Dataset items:
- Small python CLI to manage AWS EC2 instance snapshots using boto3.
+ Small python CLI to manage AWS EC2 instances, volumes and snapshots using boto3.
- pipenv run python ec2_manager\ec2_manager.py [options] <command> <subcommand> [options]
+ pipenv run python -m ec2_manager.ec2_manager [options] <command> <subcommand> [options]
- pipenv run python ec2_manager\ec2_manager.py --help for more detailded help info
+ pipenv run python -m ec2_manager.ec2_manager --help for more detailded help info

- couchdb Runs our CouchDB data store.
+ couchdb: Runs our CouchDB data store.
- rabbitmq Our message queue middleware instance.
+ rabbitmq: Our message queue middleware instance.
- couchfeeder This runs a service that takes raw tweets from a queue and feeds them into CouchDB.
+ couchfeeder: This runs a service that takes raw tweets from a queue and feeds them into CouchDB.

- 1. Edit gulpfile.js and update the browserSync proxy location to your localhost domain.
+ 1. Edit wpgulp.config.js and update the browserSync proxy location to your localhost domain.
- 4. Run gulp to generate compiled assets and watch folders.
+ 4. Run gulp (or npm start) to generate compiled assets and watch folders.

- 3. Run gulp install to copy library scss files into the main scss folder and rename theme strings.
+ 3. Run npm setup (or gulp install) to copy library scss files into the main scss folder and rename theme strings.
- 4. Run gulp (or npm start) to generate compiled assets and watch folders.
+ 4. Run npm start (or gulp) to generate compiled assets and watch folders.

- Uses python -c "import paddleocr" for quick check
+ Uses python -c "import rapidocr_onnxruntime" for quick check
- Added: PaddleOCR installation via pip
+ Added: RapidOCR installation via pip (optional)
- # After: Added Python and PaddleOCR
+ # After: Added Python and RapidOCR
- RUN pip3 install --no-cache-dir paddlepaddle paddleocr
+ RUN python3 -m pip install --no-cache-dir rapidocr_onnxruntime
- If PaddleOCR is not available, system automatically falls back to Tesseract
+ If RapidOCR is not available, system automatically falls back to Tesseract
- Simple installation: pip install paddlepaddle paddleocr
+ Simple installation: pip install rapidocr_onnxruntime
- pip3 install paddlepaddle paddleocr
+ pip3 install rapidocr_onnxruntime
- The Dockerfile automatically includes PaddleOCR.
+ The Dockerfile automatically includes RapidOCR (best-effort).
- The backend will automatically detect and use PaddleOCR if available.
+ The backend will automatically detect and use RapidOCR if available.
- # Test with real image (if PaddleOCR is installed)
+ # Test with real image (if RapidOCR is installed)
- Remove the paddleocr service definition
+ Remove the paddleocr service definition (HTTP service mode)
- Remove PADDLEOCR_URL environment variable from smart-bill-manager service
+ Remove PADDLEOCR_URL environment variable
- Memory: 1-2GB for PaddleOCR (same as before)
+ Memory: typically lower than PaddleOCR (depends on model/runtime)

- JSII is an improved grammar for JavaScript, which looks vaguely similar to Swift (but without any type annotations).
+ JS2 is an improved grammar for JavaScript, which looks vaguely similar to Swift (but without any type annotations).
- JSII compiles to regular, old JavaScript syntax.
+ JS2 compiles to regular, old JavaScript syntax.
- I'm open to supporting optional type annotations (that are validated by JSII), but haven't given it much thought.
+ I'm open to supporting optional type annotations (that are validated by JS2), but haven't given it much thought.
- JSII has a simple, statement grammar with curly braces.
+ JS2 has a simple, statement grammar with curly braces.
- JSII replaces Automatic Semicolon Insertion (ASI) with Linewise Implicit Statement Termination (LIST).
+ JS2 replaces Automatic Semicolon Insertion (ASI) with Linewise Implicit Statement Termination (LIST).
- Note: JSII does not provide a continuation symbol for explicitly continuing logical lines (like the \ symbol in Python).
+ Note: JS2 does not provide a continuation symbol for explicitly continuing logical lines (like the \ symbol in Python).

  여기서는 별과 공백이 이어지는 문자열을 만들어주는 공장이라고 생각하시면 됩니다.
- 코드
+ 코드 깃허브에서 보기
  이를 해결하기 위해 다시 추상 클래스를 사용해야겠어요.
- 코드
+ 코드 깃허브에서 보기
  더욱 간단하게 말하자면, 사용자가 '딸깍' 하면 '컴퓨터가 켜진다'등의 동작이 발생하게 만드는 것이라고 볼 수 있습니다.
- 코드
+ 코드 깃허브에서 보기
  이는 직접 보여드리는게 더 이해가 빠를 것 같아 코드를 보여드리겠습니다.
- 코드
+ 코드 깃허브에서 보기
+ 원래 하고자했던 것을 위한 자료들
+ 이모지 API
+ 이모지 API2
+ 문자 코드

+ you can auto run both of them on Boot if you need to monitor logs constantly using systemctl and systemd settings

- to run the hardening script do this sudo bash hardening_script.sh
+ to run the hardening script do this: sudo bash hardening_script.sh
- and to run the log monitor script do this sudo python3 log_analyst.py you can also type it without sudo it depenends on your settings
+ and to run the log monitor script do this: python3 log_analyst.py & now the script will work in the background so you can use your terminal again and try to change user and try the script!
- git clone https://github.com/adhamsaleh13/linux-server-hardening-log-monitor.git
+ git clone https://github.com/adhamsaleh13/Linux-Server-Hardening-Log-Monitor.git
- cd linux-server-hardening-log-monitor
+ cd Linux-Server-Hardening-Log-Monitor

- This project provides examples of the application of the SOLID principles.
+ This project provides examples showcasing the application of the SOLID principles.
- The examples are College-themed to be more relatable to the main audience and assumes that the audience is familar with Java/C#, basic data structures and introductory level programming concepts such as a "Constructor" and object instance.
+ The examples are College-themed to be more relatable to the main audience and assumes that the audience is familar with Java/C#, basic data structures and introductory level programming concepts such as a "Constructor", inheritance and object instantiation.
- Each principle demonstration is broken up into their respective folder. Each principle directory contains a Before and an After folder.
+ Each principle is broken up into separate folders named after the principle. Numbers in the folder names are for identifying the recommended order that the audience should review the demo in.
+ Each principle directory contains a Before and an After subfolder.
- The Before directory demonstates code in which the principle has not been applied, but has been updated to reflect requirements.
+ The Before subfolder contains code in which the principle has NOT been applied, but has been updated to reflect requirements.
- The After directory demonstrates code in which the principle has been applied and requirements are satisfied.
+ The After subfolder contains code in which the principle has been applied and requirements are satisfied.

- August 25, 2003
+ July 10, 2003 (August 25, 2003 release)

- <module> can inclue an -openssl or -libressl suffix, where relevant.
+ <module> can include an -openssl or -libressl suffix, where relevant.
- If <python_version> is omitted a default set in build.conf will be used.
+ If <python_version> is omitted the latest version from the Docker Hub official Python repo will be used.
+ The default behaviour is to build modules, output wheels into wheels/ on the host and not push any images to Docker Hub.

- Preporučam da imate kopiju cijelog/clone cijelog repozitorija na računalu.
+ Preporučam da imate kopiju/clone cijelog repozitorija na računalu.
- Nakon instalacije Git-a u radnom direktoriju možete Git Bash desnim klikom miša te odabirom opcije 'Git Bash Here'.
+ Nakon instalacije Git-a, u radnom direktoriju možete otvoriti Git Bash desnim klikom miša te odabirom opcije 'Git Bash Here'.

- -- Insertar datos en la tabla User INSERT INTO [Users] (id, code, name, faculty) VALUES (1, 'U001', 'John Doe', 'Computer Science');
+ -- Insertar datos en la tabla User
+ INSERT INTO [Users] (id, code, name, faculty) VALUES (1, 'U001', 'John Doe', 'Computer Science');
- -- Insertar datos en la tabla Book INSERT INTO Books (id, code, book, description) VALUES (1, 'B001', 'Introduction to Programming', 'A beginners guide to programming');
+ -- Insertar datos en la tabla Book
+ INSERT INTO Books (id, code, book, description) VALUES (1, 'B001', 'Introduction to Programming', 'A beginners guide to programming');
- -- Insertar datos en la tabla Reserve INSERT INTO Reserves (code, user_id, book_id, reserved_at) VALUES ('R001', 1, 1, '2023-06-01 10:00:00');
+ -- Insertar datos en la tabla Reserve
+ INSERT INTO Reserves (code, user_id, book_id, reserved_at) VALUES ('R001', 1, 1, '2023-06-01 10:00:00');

== Task statement ==
Whichever lines of the data include the word "desnim", pull them out.

== Result ==
- Nakon instalacije Git-a u radnom direktoriju možete Git Bash desnim klikom miša te odabirom opcije 'Git Bash Here'.
+ Nakon instalacije Git-a, u radnom direktoriju možete otvoriti Git Bash desnim klikom miša te odabirom opcije 'Git Bash Here'.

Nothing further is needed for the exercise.